What you will do
Using the entries below, output exactly the lines from the one containing "Litauen | 2010: 2,388.058 -> 2,388.056" through the final line, both included, and no others.

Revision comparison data
——————

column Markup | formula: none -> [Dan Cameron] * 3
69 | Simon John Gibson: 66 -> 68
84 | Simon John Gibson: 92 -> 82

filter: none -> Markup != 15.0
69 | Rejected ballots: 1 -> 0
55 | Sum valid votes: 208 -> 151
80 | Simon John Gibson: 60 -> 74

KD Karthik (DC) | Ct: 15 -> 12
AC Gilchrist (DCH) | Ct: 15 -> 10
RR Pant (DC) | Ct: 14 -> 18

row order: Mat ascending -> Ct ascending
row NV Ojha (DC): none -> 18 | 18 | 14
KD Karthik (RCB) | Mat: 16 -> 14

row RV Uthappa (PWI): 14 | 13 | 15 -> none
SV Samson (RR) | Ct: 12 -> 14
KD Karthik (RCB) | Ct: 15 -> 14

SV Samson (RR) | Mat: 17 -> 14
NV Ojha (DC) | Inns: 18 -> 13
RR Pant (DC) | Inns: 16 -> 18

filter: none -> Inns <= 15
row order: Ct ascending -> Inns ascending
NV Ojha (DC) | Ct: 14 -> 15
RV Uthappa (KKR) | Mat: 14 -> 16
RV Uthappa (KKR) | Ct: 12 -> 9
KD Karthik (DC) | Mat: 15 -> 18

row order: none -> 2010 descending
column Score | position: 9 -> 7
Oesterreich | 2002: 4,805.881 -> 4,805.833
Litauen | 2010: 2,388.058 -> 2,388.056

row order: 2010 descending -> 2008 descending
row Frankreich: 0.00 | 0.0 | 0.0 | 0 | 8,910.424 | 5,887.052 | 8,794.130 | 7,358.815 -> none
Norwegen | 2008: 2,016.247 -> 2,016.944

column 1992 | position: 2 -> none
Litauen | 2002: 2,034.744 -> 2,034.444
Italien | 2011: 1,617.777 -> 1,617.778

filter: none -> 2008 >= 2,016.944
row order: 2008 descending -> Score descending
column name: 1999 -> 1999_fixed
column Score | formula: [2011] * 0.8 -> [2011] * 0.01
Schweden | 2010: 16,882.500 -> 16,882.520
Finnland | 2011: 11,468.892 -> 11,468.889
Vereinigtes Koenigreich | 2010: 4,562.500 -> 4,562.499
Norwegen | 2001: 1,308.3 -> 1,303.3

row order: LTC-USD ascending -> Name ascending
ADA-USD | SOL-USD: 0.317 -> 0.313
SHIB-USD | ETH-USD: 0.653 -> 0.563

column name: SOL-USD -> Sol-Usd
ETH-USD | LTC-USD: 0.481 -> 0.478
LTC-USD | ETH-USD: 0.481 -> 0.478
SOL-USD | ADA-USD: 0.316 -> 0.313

——————

Task result
Litauen | 2010: 2,388.058 -> 2,388.056

row order: 2010 descending -> 2008 descending
row Frankreich: 0.00 | 0.0 | 0.0 | 0 | 8,910.424 | 5,887.052 | 8,794.130 | 7,358.815 -> none
Norwegen | 2008: 2,016.247 -> 2,016.944

column 1992 | position: 2 -> none
Litauen | 2002: 2,034.744 -> 2,034.444
Italien | 2011: 1,617.777 -> 1,617.778

filter: none -> 2008 >= 2,016.944
row order: 2008 descending -> Score descending
column name: 1999 -> 1999_fixed
column Score | formula: [2011] * 0.8 -> [2011] * 0.01
Schweden | 2010: 16,882.500 -> 16,882.520
Finnland | 2011: 11,468.892 -> 11,468.889
Vereinigtes Koenigreich | 2010: 4,562.500 -> 4,562.499
Norwegen | 2001: 1,308.3 -> 1,303.3

row order: LTC-USD ascending -> Name ascending
ADA-USD | SOL-USD: 0.317 -> 0.313
SHIB-USD | ETH-USD: 0.653 -> 0.563

column name: SOL-USD -> Sol-Usd
ETH-USD | LTC-USD: 0.481 -> 0.478
LTC-USD | ETH-USD: 0.481 -> 0.478
SOL-USD | ADA-USD: 0.316 -> 0.313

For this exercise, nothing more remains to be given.